[Front-end code change data]
╭──
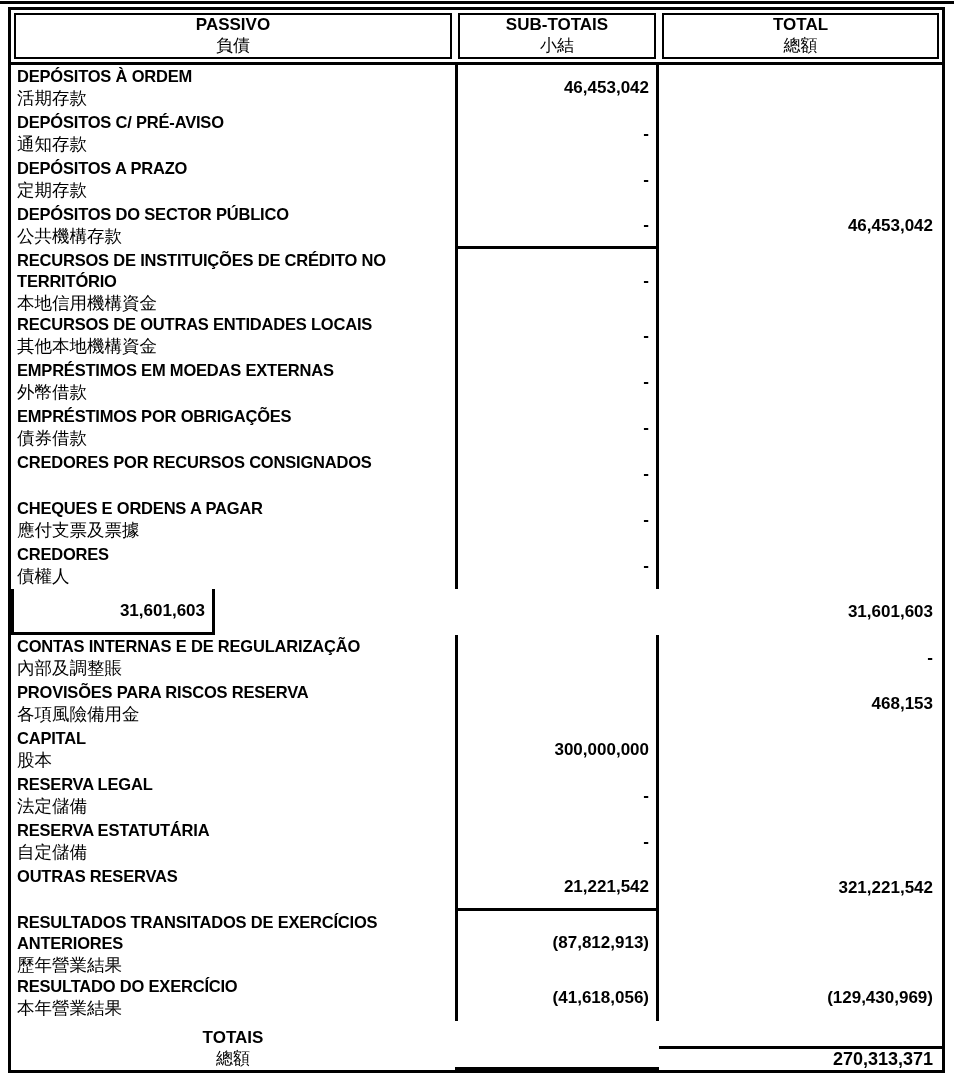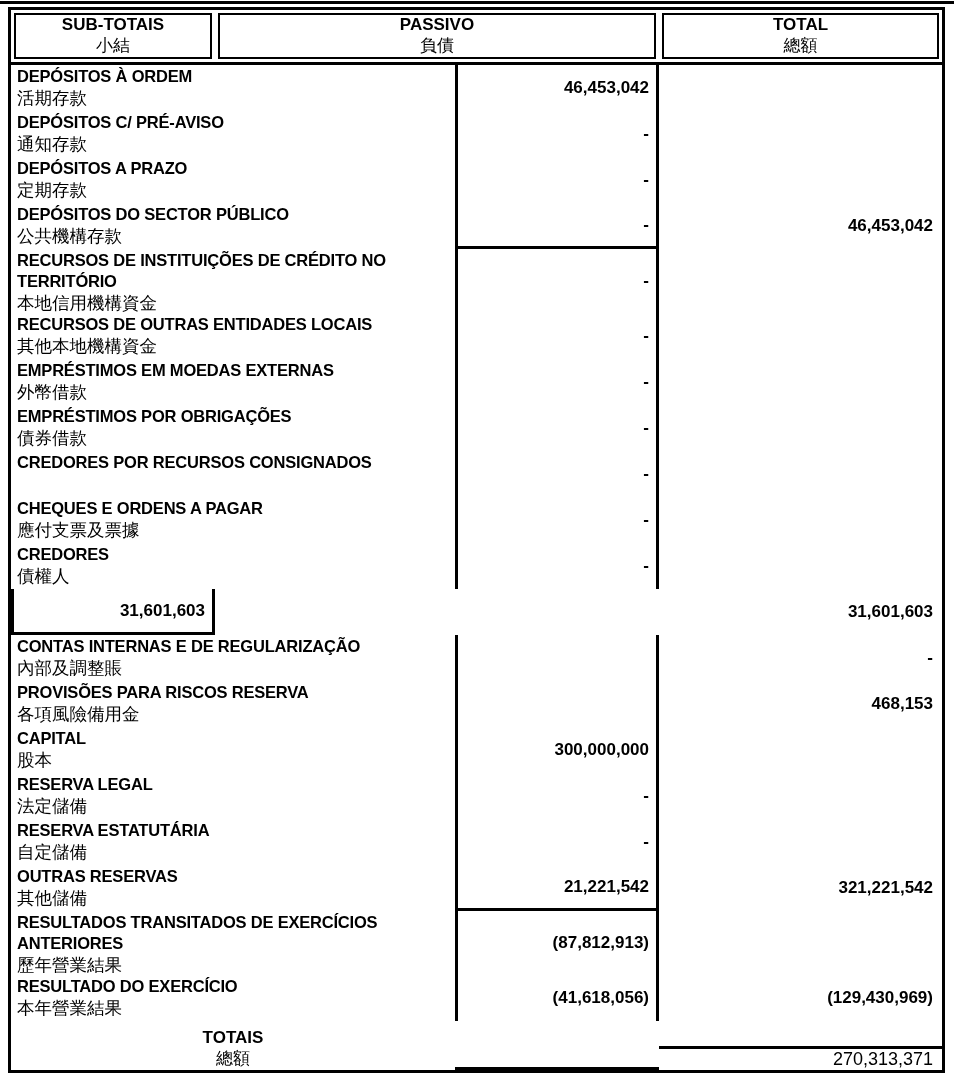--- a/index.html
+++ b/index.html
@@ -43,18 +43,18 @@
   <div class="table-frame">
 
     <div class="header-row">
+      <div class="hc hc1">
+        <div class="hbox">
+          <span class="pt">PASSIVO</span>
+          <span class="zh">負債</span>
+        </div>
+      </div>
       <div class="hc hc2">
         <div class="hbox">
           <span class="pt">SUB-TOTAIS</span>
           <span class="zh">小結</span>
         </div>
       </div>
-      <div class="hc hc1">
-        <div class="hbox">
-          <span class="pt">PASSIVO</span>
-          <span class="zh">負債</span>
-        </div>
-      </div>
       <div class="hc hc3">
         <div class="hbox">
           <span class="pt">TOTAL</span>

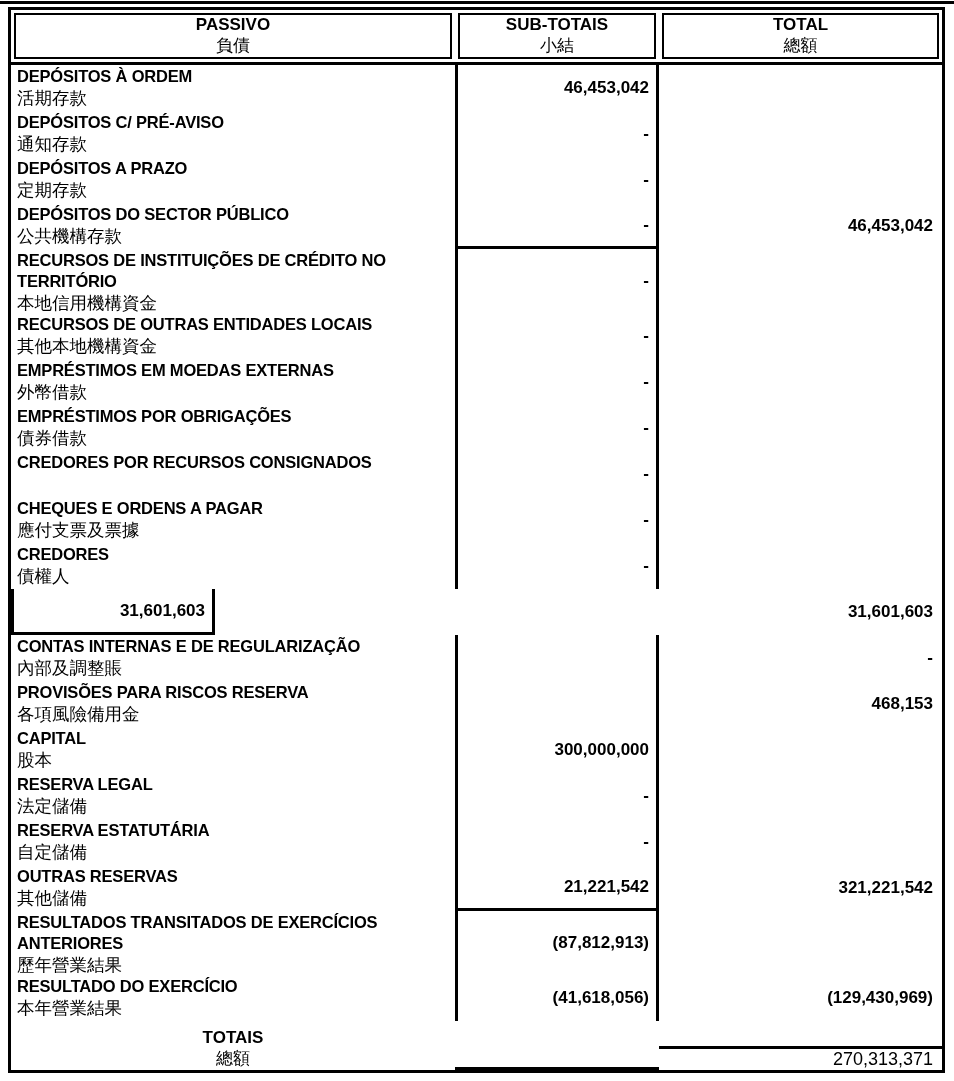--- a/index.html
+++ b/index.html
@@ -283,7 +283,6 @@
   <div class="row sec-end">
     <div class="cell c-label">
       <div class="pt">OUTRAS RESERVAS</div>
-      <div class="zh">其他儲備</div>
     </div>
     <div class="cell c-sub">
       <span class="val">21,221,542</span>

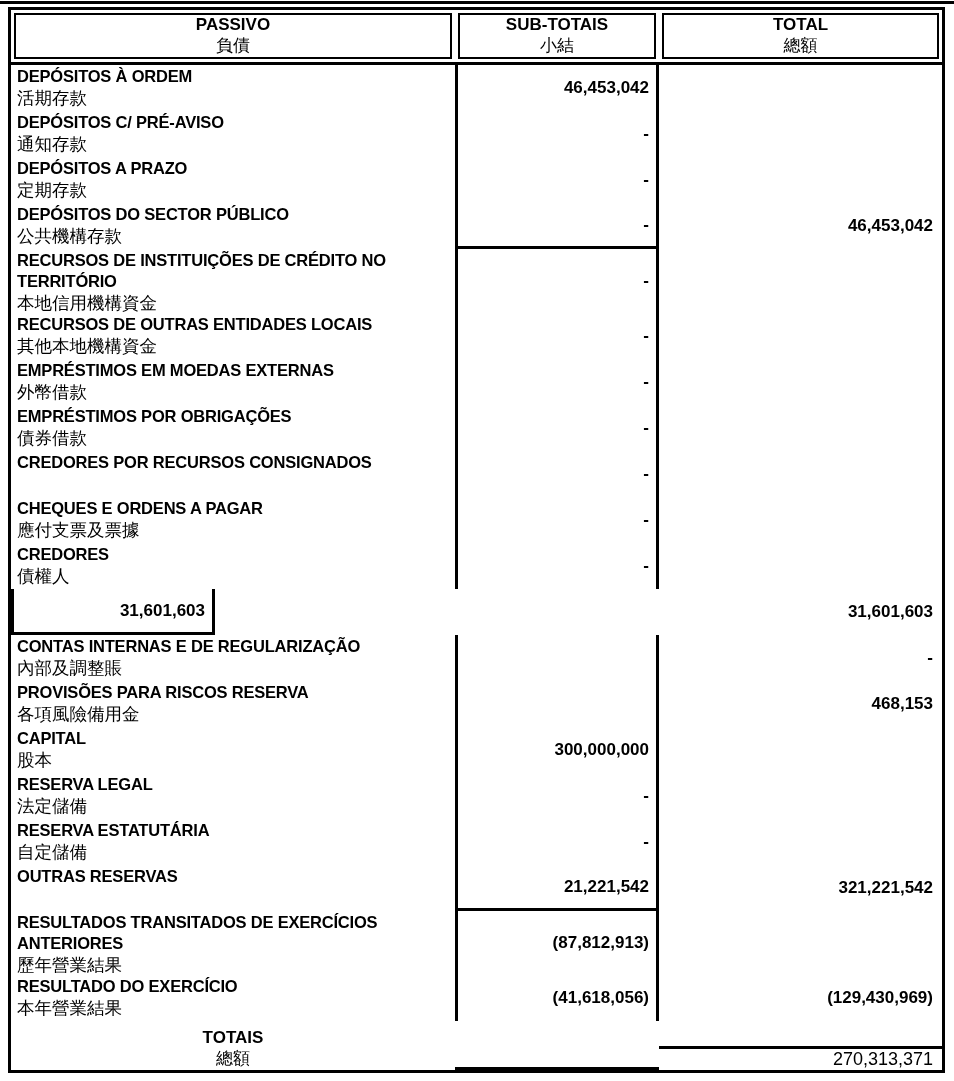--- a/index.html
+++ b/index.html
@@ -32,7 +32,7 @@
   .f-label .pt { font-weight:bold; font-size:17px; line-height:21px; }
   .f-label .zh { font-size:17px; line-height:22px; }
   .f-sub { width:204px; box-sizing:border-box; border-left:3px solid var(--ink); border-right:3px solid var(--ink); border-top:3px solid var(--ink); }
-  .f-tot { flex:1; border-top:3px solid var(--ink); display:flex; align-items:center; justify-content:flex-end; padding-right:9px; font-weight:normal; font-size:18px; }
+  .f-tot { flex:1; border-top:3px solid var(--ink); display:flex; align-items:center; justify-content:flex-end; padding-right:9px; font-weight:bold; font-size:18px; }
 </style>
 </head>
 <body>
╰──
╭──
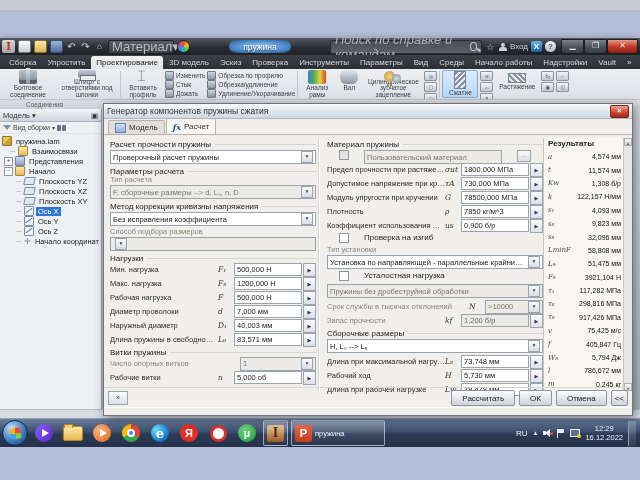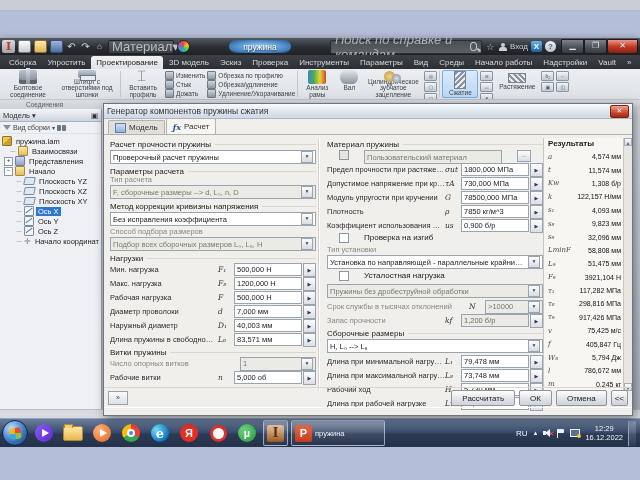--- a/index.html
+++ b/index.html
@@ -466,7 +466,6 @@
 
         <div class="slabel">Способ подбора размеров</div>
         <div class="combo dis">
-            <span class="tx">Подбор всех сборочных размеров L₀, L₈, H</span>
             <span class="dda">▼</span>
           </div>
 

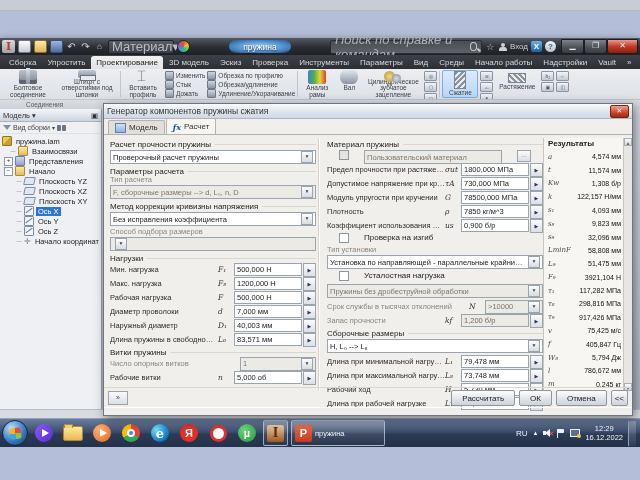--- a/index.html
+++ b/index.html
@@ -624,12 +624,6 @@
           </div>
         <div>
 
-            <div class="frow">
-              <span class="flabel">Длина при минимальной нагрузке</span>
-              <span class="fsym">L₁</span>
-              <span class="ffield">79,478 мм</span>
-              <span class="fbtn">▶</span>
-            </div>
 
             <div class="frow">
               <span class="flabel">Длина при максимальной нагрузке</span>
╰──
### Exercise details
Return all lines from the data above with "размеров" in them.

### Exercise response
         <div class="slabel">Способ подбора размеров</div>
-            <span class="tx">Подбор всех сборочных размеров L₀, L₈, H</span>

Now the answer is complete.